### YOUR GOAL
Reproduce verbatim the line in which "IDEAL PARA PROYECTOS" occurs, together with each line that follows it to the end of the listing, and nothing more.

━━━ DATA FOR THIS TASK ━━━

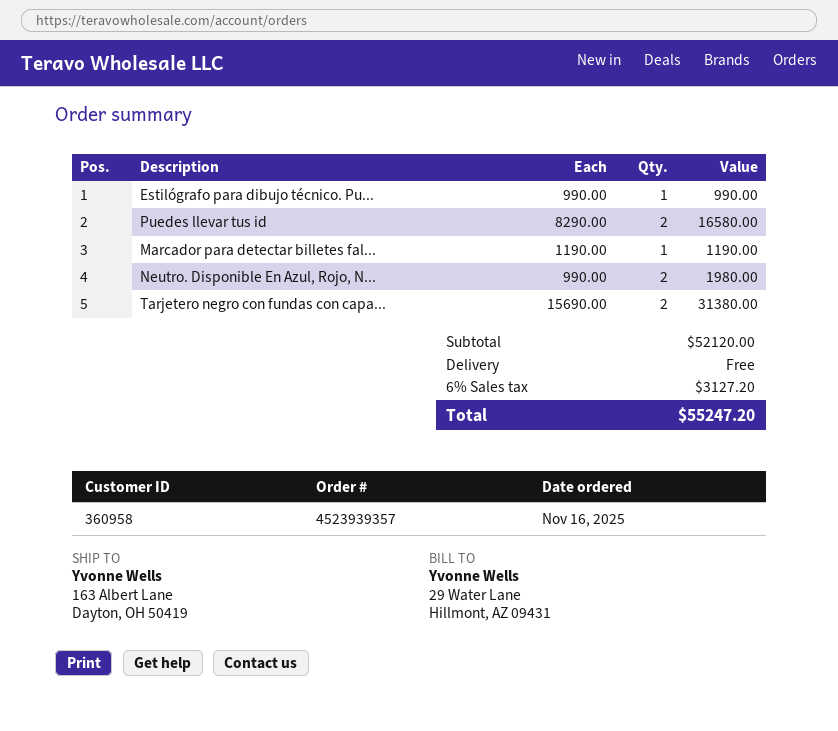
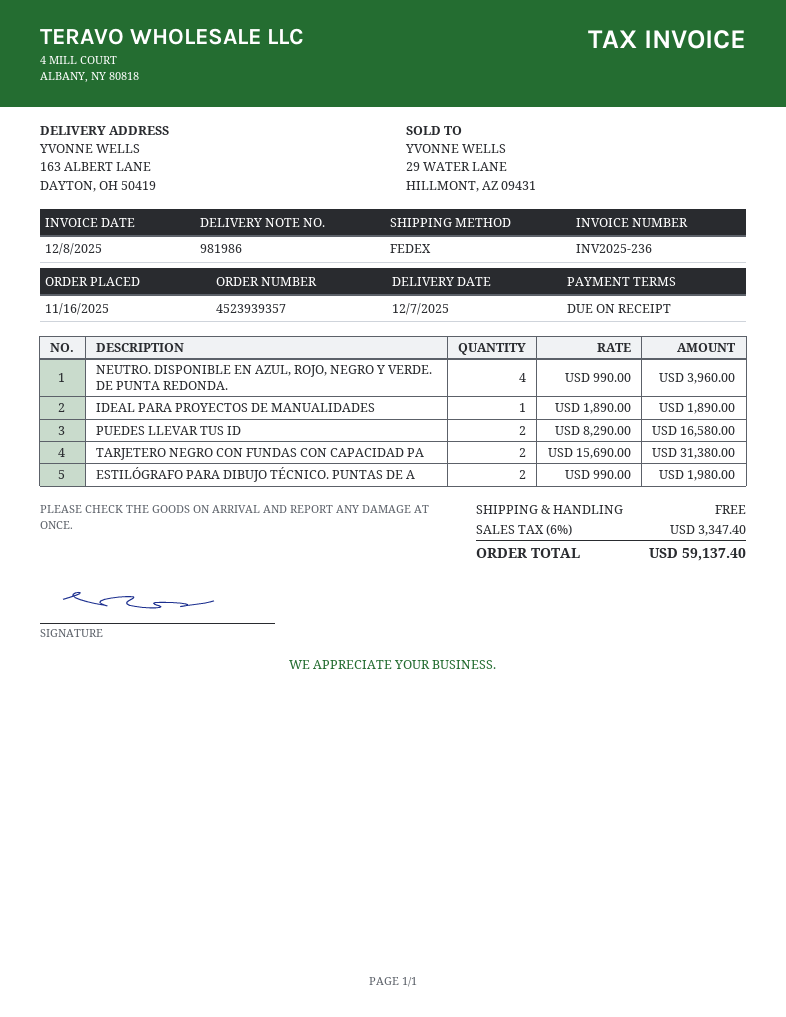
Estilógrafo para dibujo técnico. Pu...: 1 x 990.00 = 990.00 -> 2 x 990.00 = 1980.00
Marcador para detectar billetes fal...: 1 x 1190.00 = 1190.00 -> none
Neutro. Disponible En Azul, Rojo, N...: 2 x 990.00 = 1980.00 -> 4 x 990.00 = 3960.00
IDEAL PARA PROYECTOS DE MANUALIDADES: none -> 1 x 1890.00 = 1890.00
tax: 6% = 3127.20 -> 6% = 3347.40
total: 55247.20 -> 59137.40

━━━

### EXERCISE SOLUTION
IDEAL PARA PROYECTOS DE MANUALIDADES: none -> 1 x 1890.00 = 1890.00
tax: 6% = 3127.20 -> 6% = 3347.40
total: 55247.20 -> 59137.40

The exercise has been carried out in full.